What he needed most right now were photographs of her. He moved the beam of the flashlight to sweep the walls for framed pictures, searched the desk and the file drawers for an envelope or file of them, then looked for a passport, for an album, and then for a zip drive or other digital storage device, but found none of them.
She had gotten herself into trouble firing a pistol, but he had found no pistol here. He supposed the police must have taken her gun for ballistic testing, and if she had another, she had taken it with her. He’d found no ammunition either, but if she knew she might be in danger, she had probably taken her supply with her. He supposed it was possible that Spengler-Nash issued its agents firearms and had them turn in their weapons at the end of each shift. If that was the system, the gun wouldn’t even be hers. Bodyguards didn’t have any responsibility to protect anybody when they weren’t on the clock, the way LA cops did.

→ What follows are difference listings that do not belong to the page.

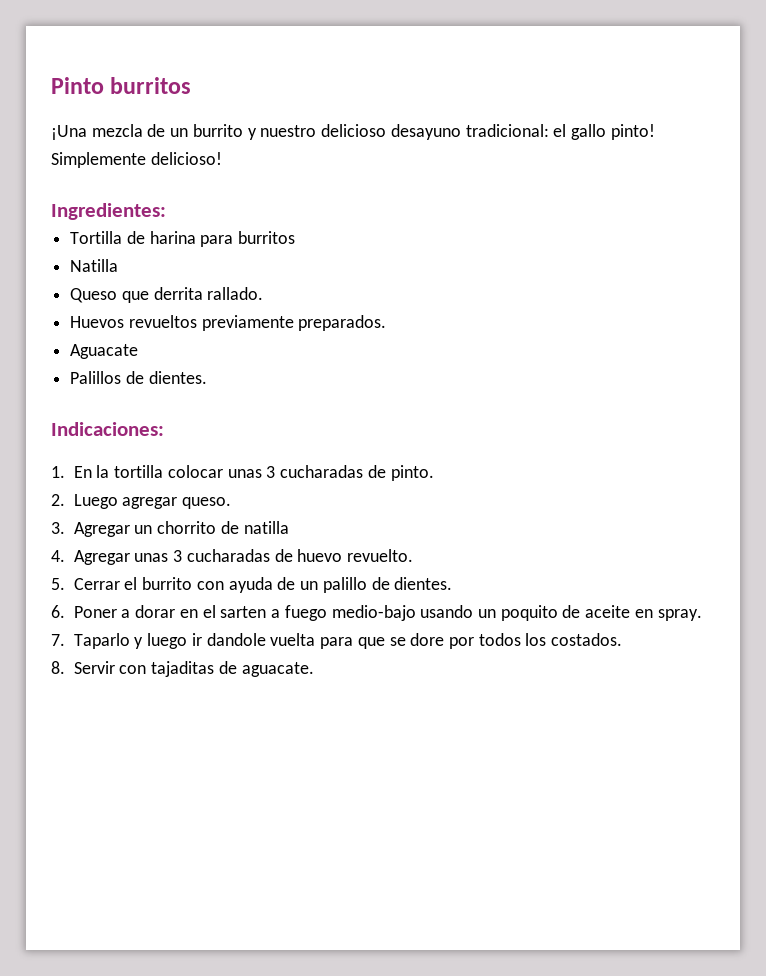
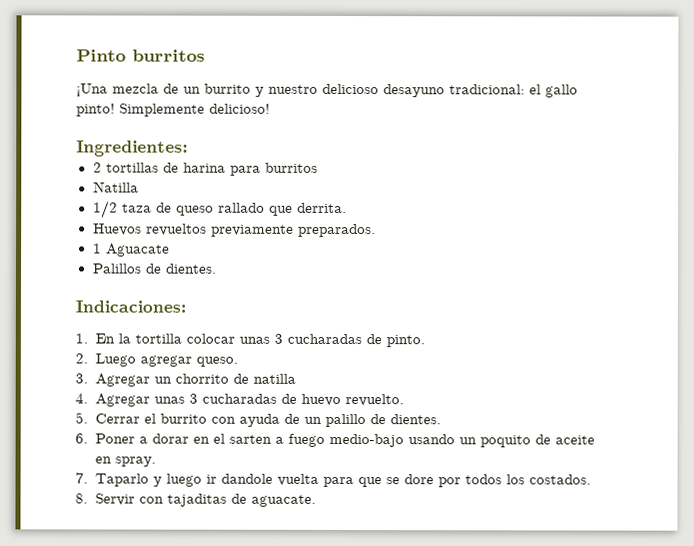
- Tortilla de harina para burritos
+ 2 tortillas de harina para burritos
- Queso que derrita rallado.
+ 1/2 taza de queso rallado que derrita.
- Aguacate
+ 1 Aguacate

Sealy checked his watch. He had already used up his hour. He took a last walk through the condo with the flashlight and made a videoof the trip with his phone. He didn’t expect to be able to come back, but if he did, he would have a record of where everything was. As he passed through the little office area, he noticed the shredder again. He stopped and lifted the motorized part that held the blades and looked down into the wastebasket part. There was only a small mound of shredded paper in it. He returned the flashlight to the nightstand beside her bed, went to the front door, opened it and relocked it, then went out and closed it.